Whenever there are major corporate scandals, one of the first questions asked is ‘what did the auditors know and why didn’t they forewarn us about the risks?’. This often leads on to questions about the governance and oversight of the standard-setting process, and whether it needs to change to ensure that it best serves the public interest.
The Monitoring Group (MG), a collaboration of international financial institutions and regulators tasked with overseeing the framework for setting international audit standards, believes that change is overdue. It is concerned about the independence of the standard-setting process and whether the standards are still relevant and up-to-date given the pace of change in technology and society. In an important consultation paper, the MG highlights in particular the possible impact on stakeholder confidence in audit standards of any undue influence of the profession on the standard setting process.
As part of the consultation process, ICAEW hosted an MG event on 15 January to allow a broad range of international stakeholders to share their views. Although there was wide support for a standard-setting system that is transparent, independent and fit for the future, there was a diverse range of views on how this should be achieved. ICAEW Chief Executive Michael Izza sets out some of the important issues that need to be considered in an opinion piece in Economia.
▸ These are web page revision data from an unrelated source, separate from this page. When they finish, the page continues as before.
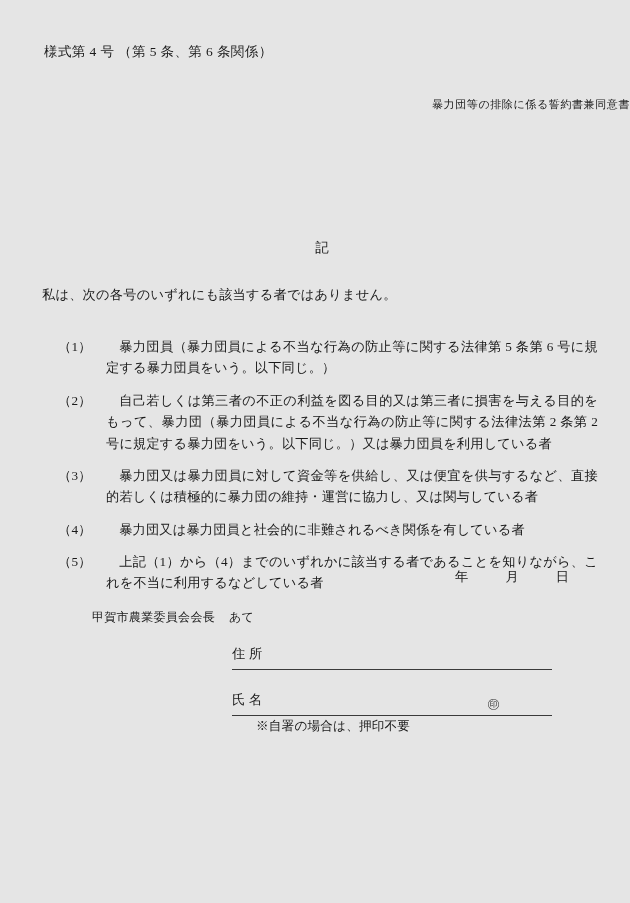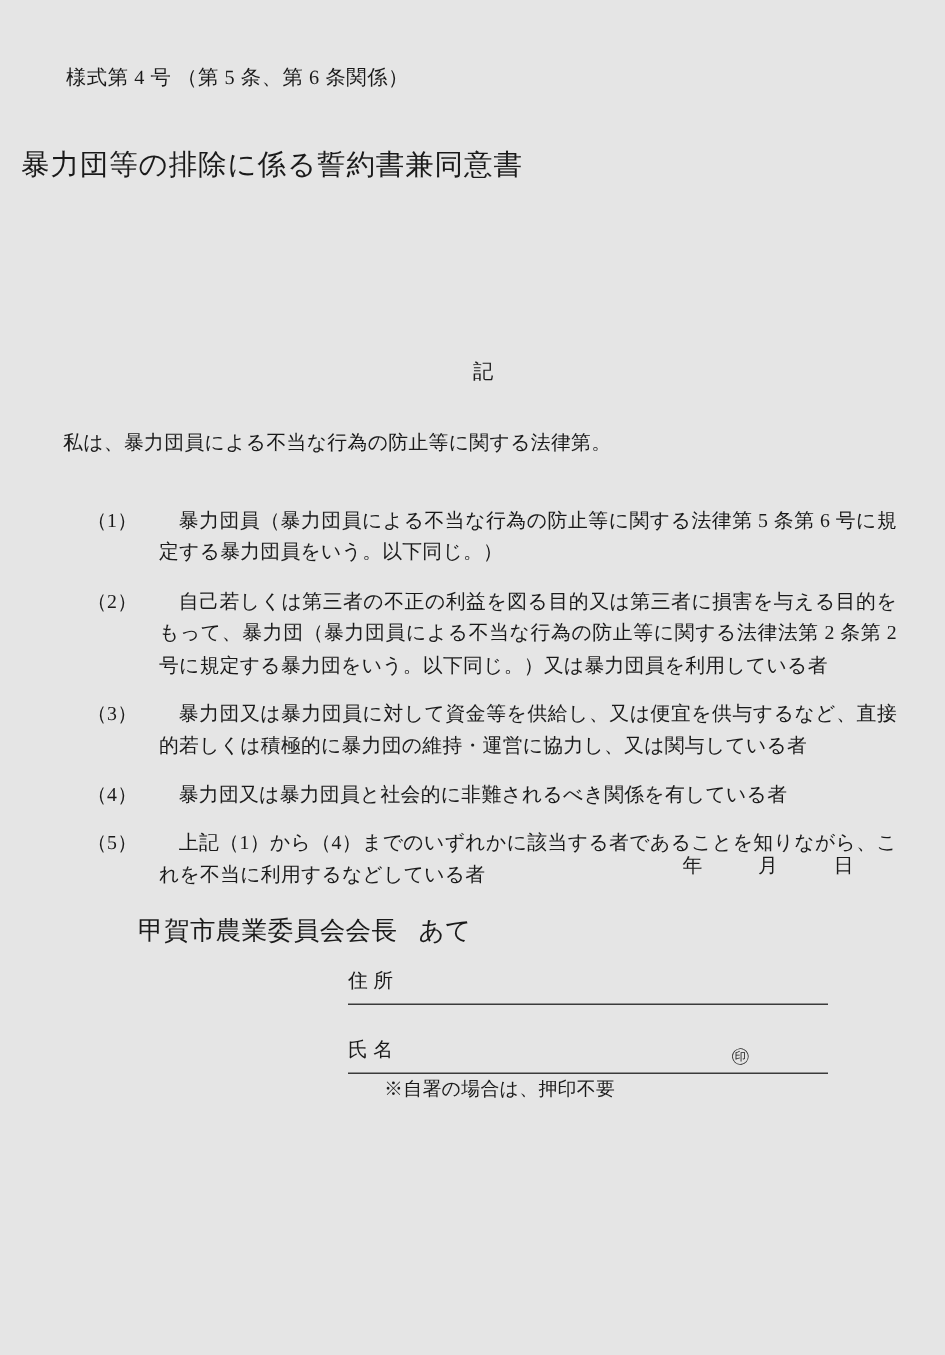"暴力団等の排除に係る誓約書兼同意書" .doc-title { font-size: 19px -> 11px; text-align: left -> right }
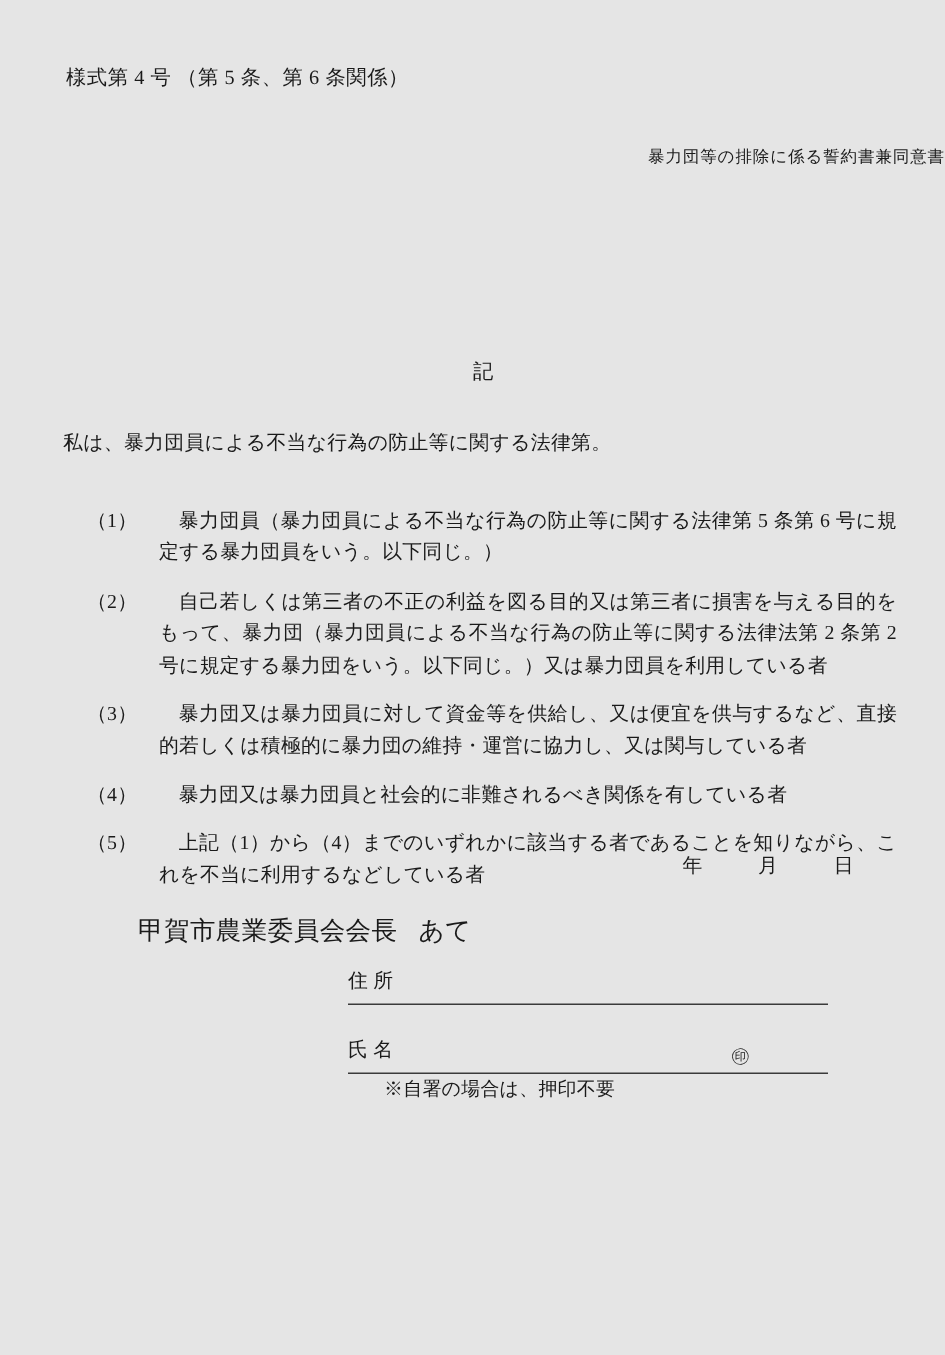"私は、暴力団員による不当な行為の防止等に関する法律第。" div.lead-sentence { text: 暴力団員による不当な行為の防止等に関する法律第 -> 次の各号のいずれにも該当する者ではありません }
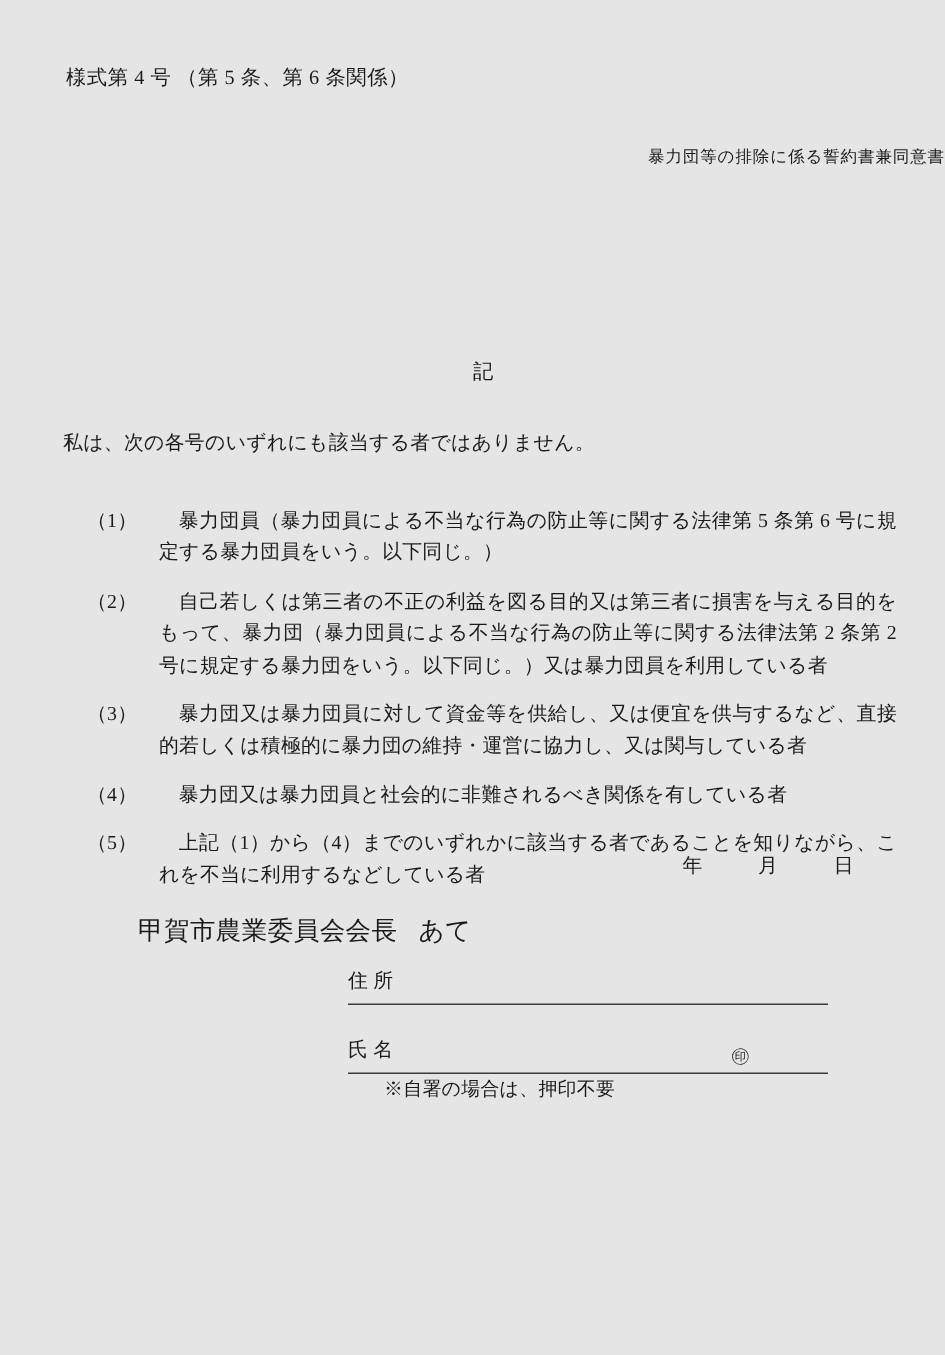"甲賀市農業委員会会長 あて" .addressee { font-size: 17px -> 12px }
Whatever transpires, the MG will need to try to ensure that there are no unintended consequences from its reforms. Reports on topics like KPIs and carbon footprints are rooted in principles-based standards that allow auditors to use their professional judgement and experience. There is a risk that if more rules are imposed on auditors their role will become less flexible and valuable, and this may act against innovation and improving audit quality. A move to a more rules-based approach might also create a reactive sort of process where standard setters are always playing catch-up.
Being able to attract and retain highly-qualified auditors is crucial to achieving quality. A rules-based set of standards may make the profession less attractive. Education standards are alluded to only briefly in the consultation paper, but we need to think through the impact of any reforms on the supply of people with the necessary competencies to ensure high audit quality.
The pros and cons of rules-based standards are only one aspect of the proposed reforms. Would having one board to set audit standards and audit ethical standards be a sensible consolidation of work in one highly complex area, or an unmanageable combination of technical and behavioural standards? If there is to be a new board, what should the scope of the standards setting they take on be? Regulators and investors tend to focus on public interest entities, but in many countries other entities need to be, or choose, to be, audited. Collectively they are also important, but audit needs for SMEs can be different than for larger organisations.
Whatever the final outcome, any new or revised board will also need to ensure that it is both responsive to, and supports innovation in, the audit market, for example by taking account of the growing use of data analytics and technology. This was a key point that was made by ICAEW’s Audit and Assurance Faculty in its paper on the Future of Audit: Technology which highlights the need for auditing to embrace the major technology advancements already taking place.